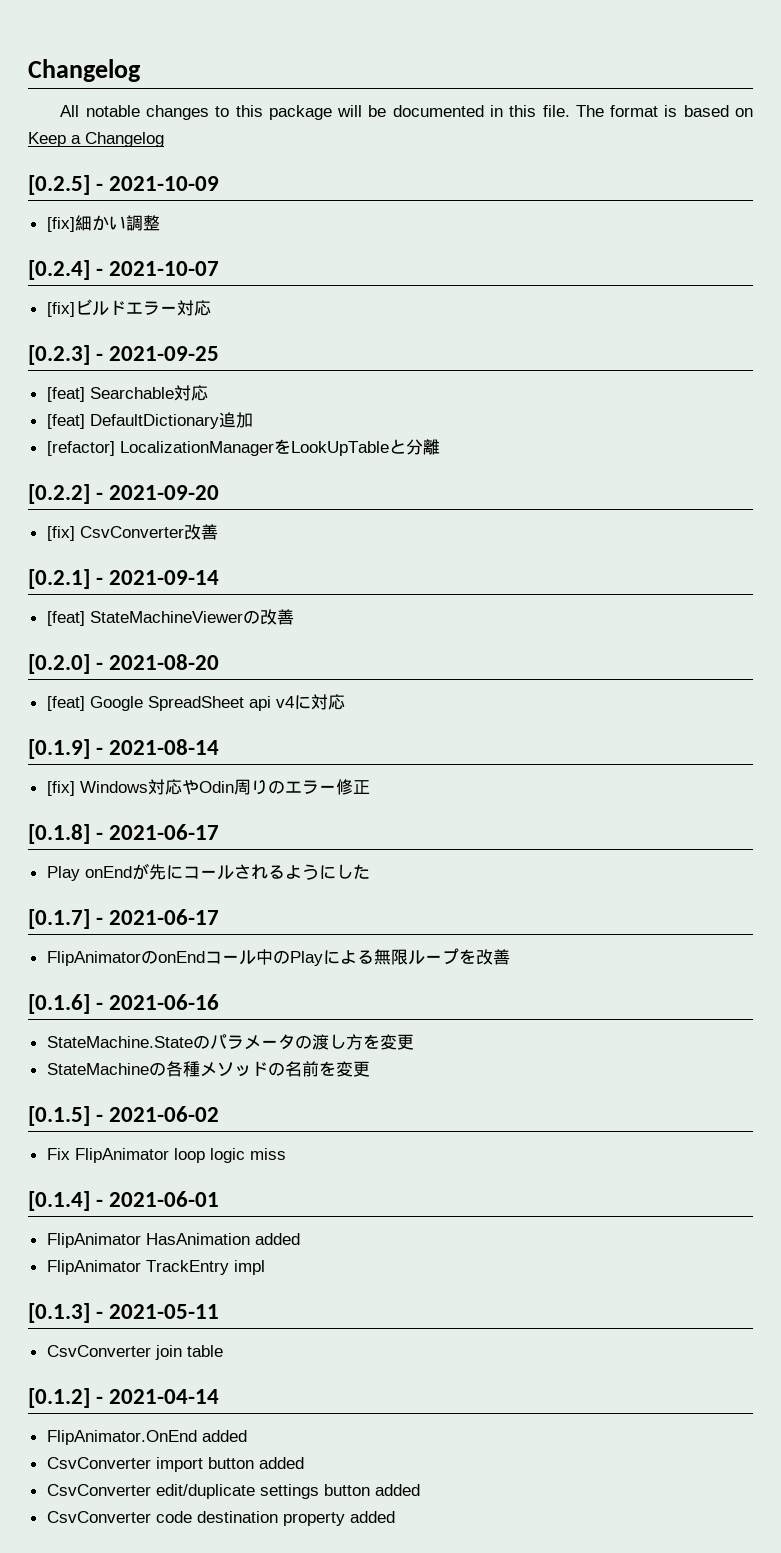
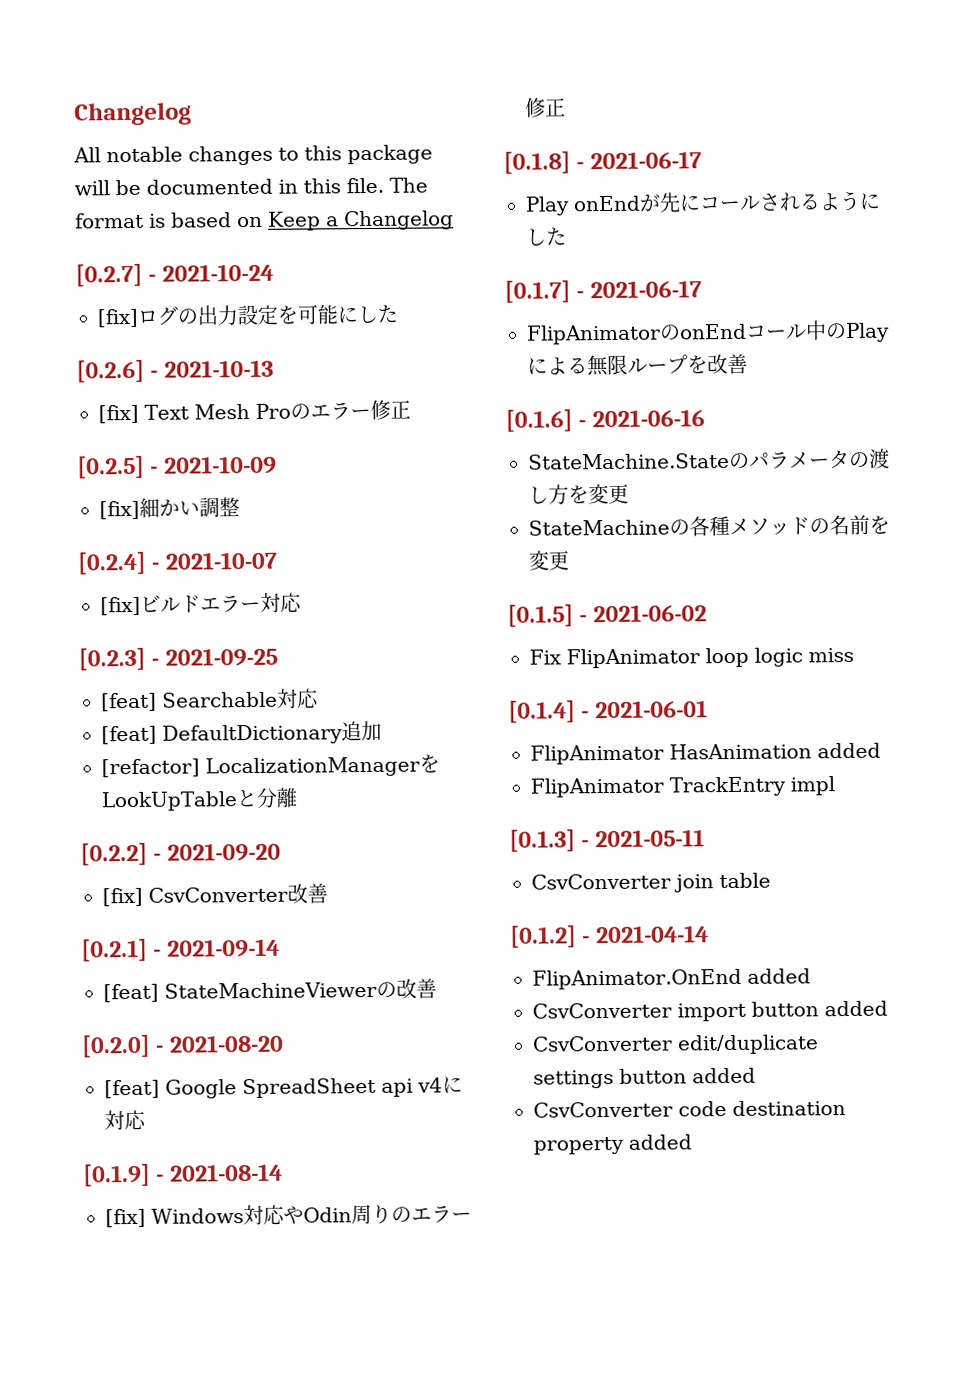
+ [0.2.7] - 2021-10-24
+ [fix]ログの出力設定を可能にした
+ [0.2.6] - 2021-10-13
+ [fix] Text Mesh Proのエラー修正

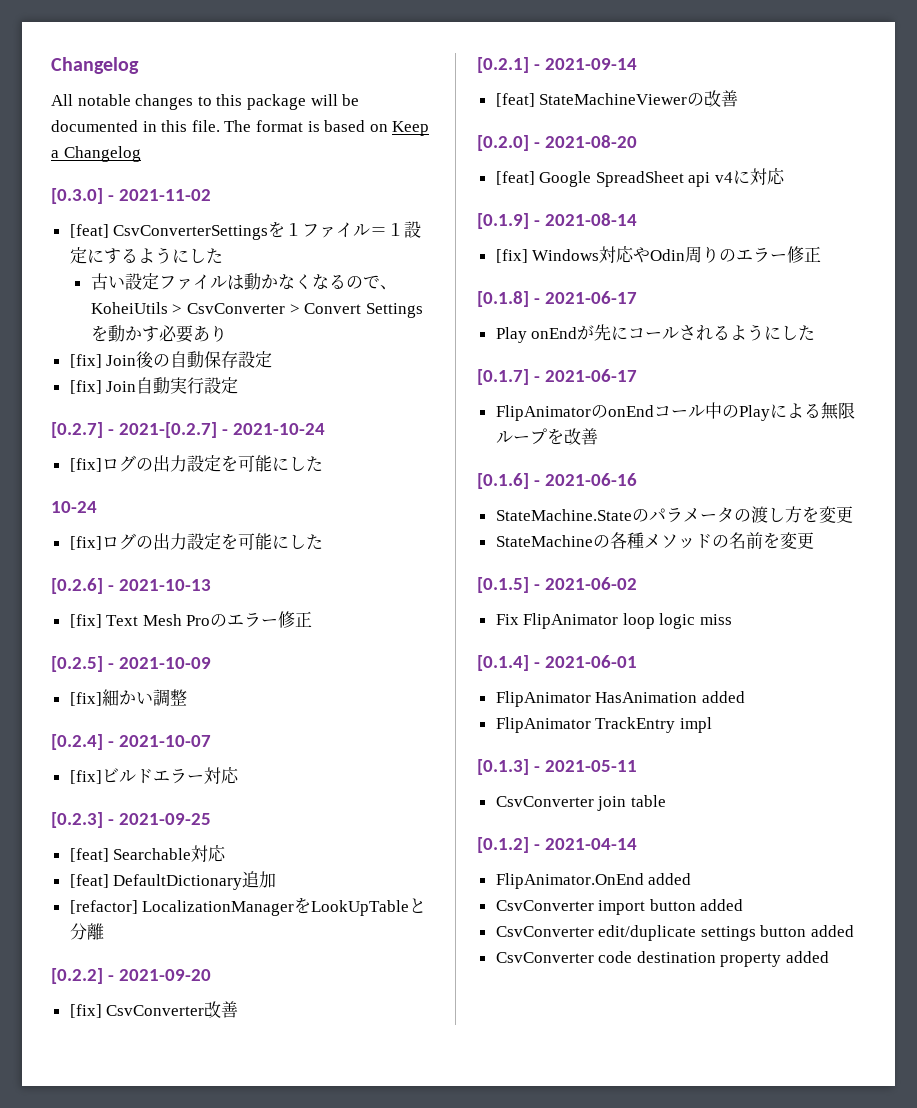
+ [0.3.0] - 2021-11-02
+ [feat] CsvConverterSettingsを１ファイル＝１設定にするようにした
+ 古い設定ファイルは動かなくなるので、KoheiUtils > CsvConverter > Convert Settingsを動かす必要あり
+ [fix] Join後の自動保存設定
+ [fix] Join自動実行設定
- [0.2.7] - 2021-10-24
+ [0.2.7] - 2021-[0.2.7] - 2021-10-24
+ 10-24
+ [fix]ログの出力設定を可能にした

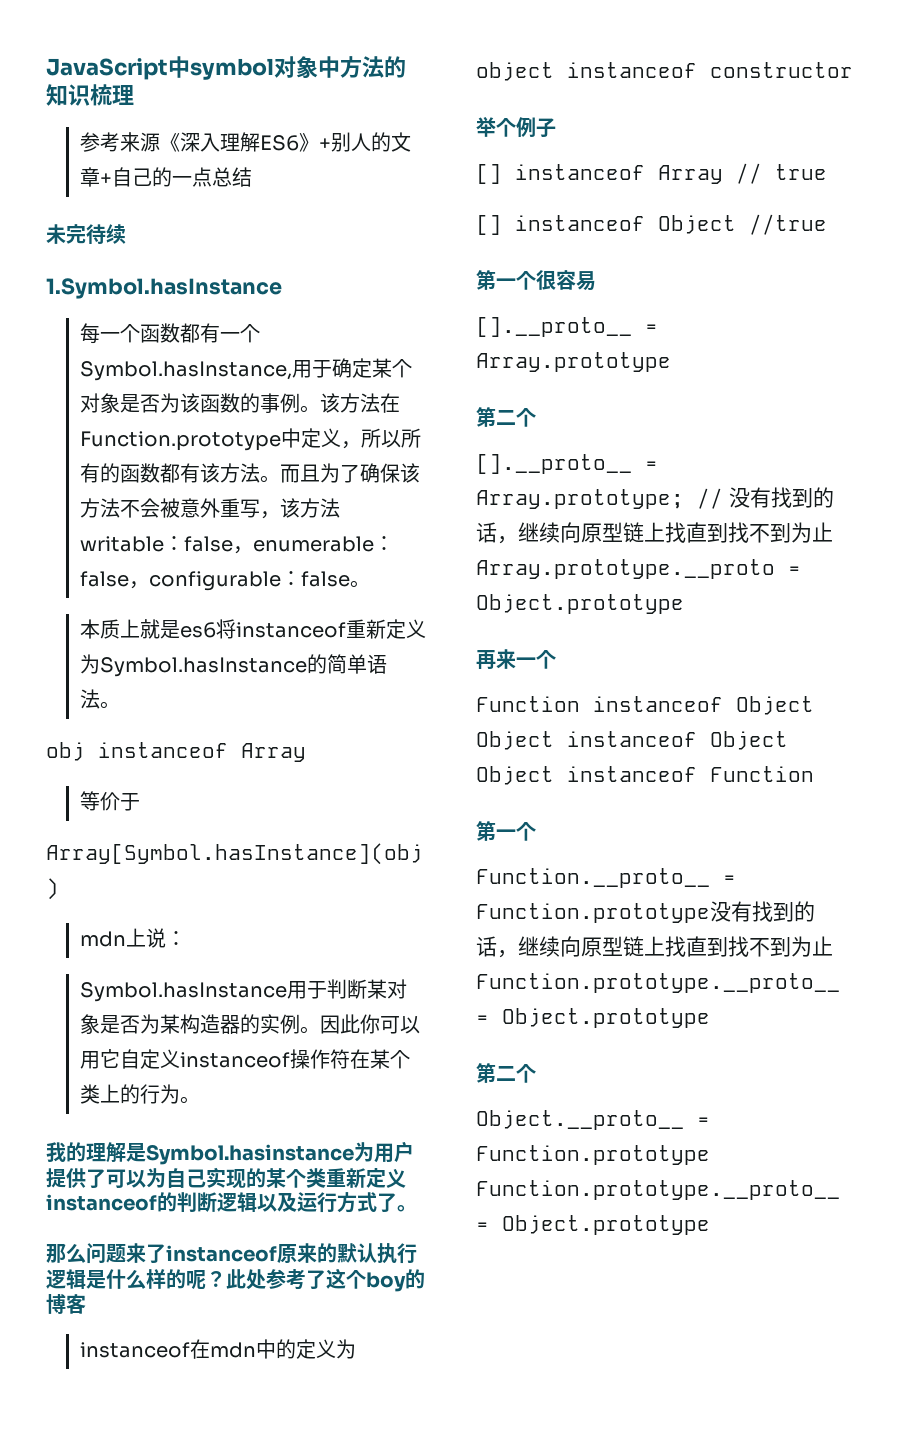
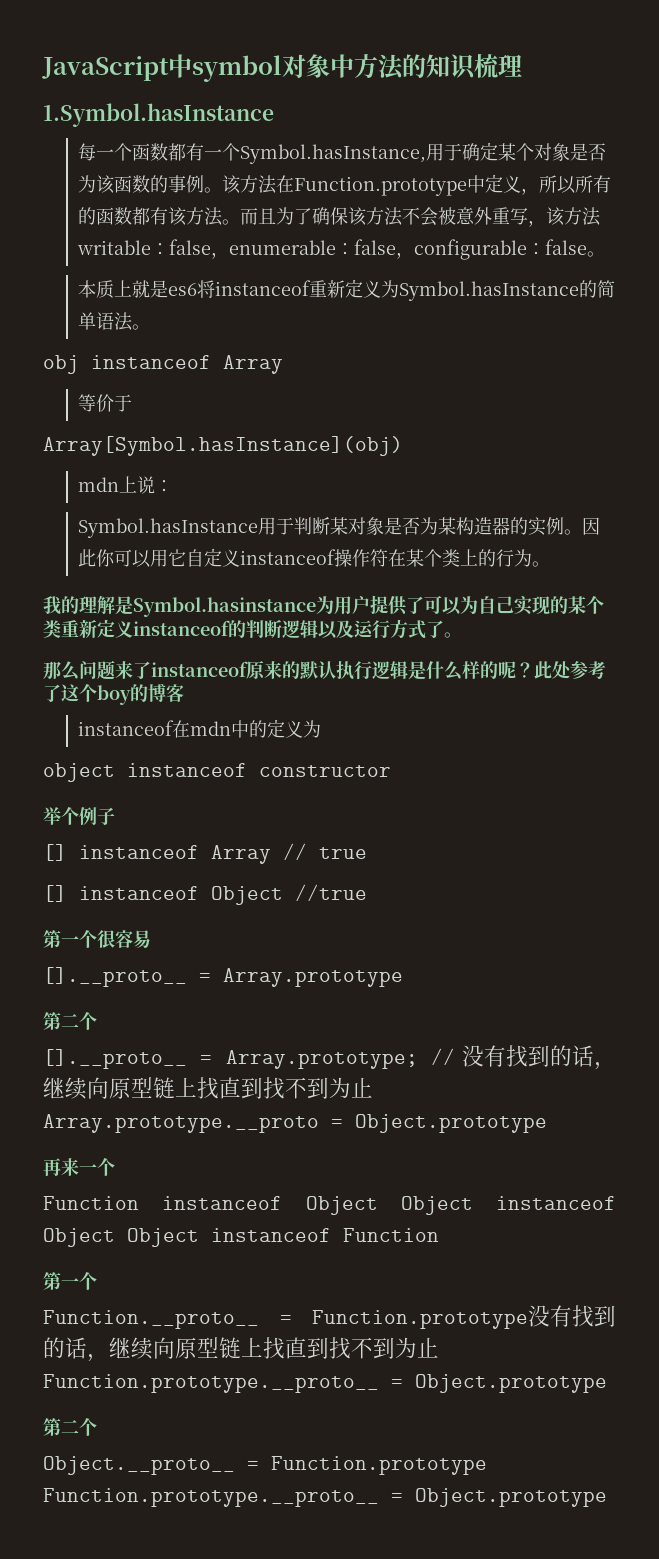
- 参考来源《深入理解ES6》+别人的文章+自己的一点总结
- 未完待续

- _To do_:
None of the pictures belong in the copy; repeat all other material exactly.

- _Your response_:
+ [0.2.7] - 2021-10-24
+ [fix]ログの出力設定を可能にした
+ [0.2.6] - 2021-10-13
+ [fix] Text Mesh Proのエラー修正

+ [0.3.0] - 2021-11-02
+ [feat] CsvConverterSettingsを１ファイル＝１設定にするようにした
+ 古い設定ファイルは動かなくなるので、KoheiUtils > CsvConverter > Convert Settingsを動かす必要あり
+ [fix] Join後の自動保存設定
+ [fix] Join自動実行設定
- [0.2.7] - 2021-10-24
+ [0.2.7] - 2021-[0.2.7] - 2021-10-24
+ 10-24
+ [fix]ログの出力設定を可能にした

- 参考来源《深入理解ES6》+别人的文章+自己的一点总结
- 未完待续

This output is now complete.